- [Task requirements]: For this exercise, copy exactly the lines below from the one with "-277,7 +277,7 @@" through the one with "12px; color: #0d0d0d;" and leave out the pictures.

- [The data]:
■ ■ ■ ■ ■

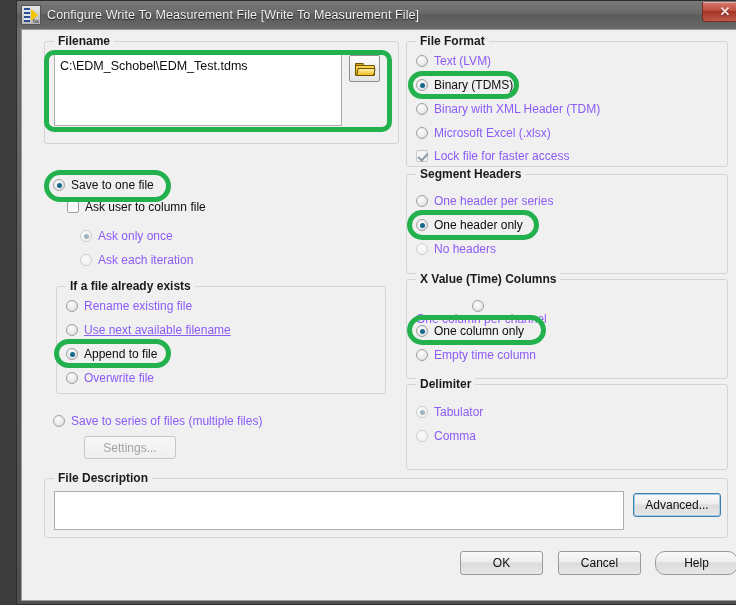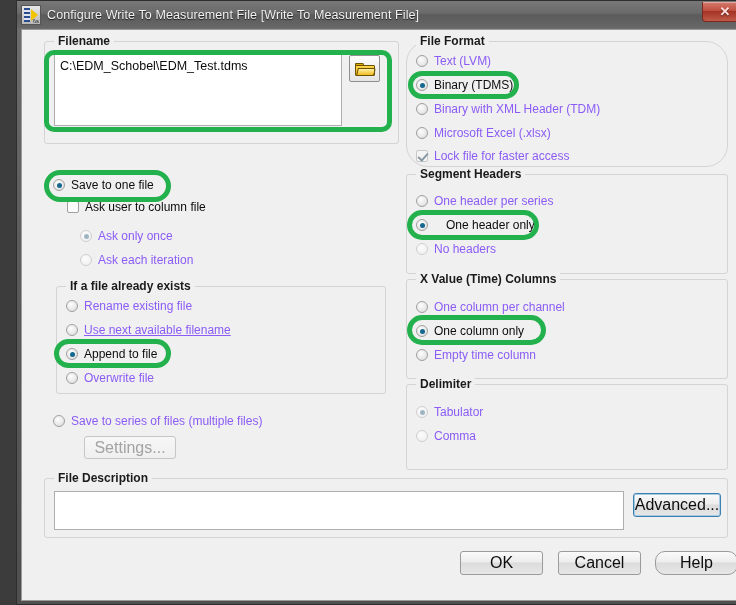--- a/index.html
+++ b/index.html
@@ -233,7 +233,7 @@
 
     <div class="btn dis" style="left:62px; top:406px; width:92px; height:23px;">Settings...</div>
 
-    <div class="group" style="left:384px; top:11px; width:322px; height:126px;border-radius:22px;">
+    <div class="group" style="left:384px; top:11px; width:322px; height:126px;">
       <div class="legend">File Format</div>
     </div>
 

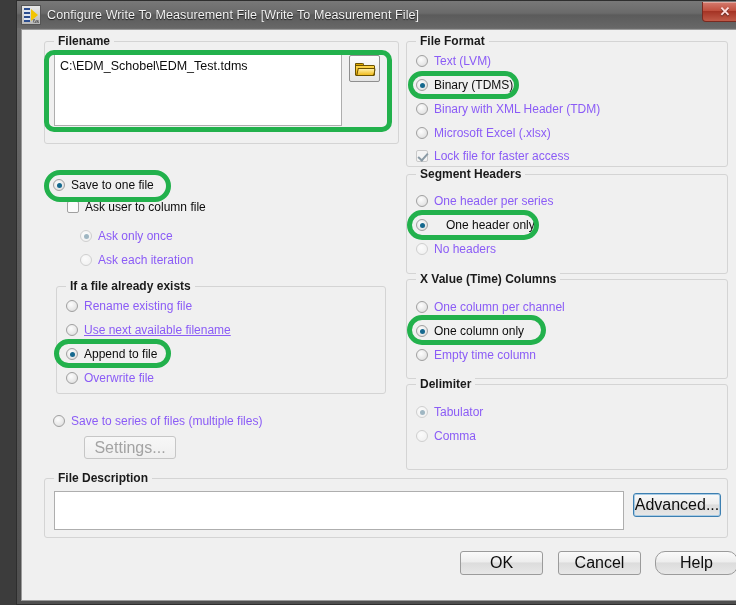--- a/index.html
+++ b/index.html
@@ -265,7 +265,7 @@
       <span class="radio"></span>
       <span>One header per series</span>
     </div>
-    <div class="radio-row" style="left:394px; top:188px;gap:12px;">
+    <div class="radio-row" style="left:394px; top:188px;">
       <span class="radio on"></span>
       <span>One header only</span>
     </div>

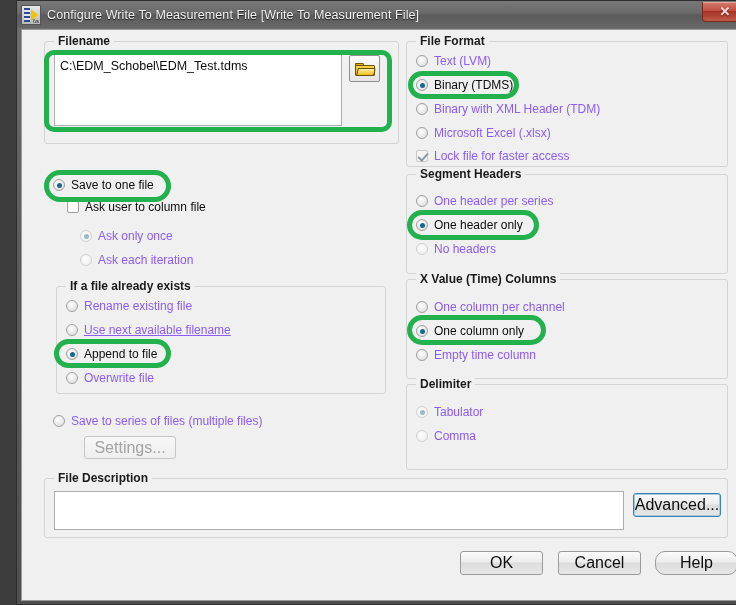--- a/index.html
+++ b/index.html
@@ -277,7 +277,7 @@
     <div class="group" style="left:384px; top:249px; width:322px; height:100px;">
       <div class="legend">X Value (Time) Columns</div>
     </div>
-    <div class="radio-row dis" style="left:394px; top:270px;">
+    <div class="radio-row dis" style="left:394px; top:270px;flex-direction:column;">
       <span class="radio"></span>
       <span>One column per channel</span>
     </div>

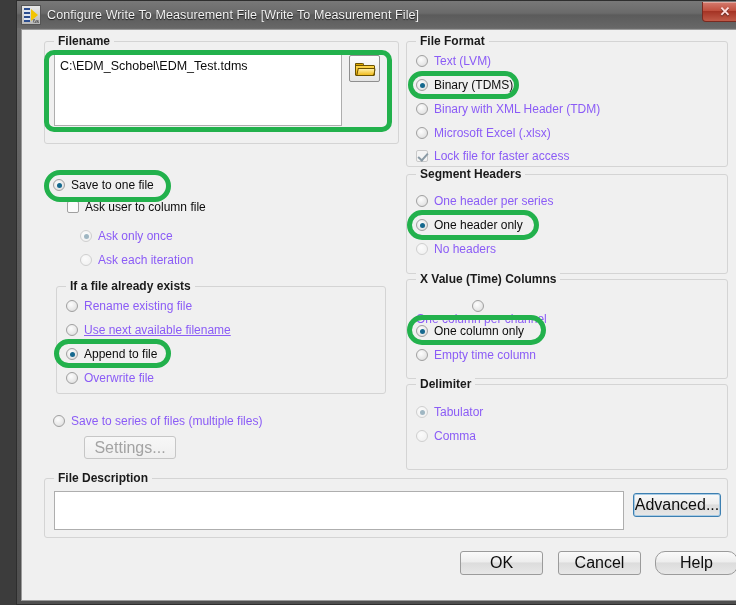--- a/index.html
+++ b/index.html
@@ -121,7 +121,7 @@
     position: absolute;
     background: linear-gradient(to bottom, #fafafa 0%, #ededed 45%, #dcdcdc 50%, #e7e7e7 100%);
     border: 1px solid #9b9b9b; border-radius: 3px;
-    font-size: 16px; color: #0d0d0d;
+    font-size: 12px; color: #0d0d0d;
     display: flex; align-items: center; justify-content: center;
     font-family: "Liberation Sans", sans-serif;
   }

■ ■ ■ ■ ■

- [Exercise response]:
@@ -277,7 +277,7 @@
     <div class="group" style="left:384px; top:249px; width:322px; height:100px;">
       <div class="legend">X Value (Time) Columns</div>
     </div>
-    <div class="radio-row dis" style="left:394px; top:270px;">
+    <div class="radio-row dis" style="left:394px; top:270px;flex-direction:column;">
       <span class="radio"></span>
       <span>One column per channel</span>
     </div>

--- a/index.html
+++ b/index.html
@@ -121,7 +121,7 @@
     position: absolute;
     background: linear-gradient(to bottom, #fafafa 0%, #ededed 45%, #dcdcdc 50%, #e7e7e7 100%);
     border: 1px solid #9b9b9b; border-radius: 3px;
-    font-size: 16px; color: #0d0d0d;
+    font-size: 12px; color: #0d0d0d;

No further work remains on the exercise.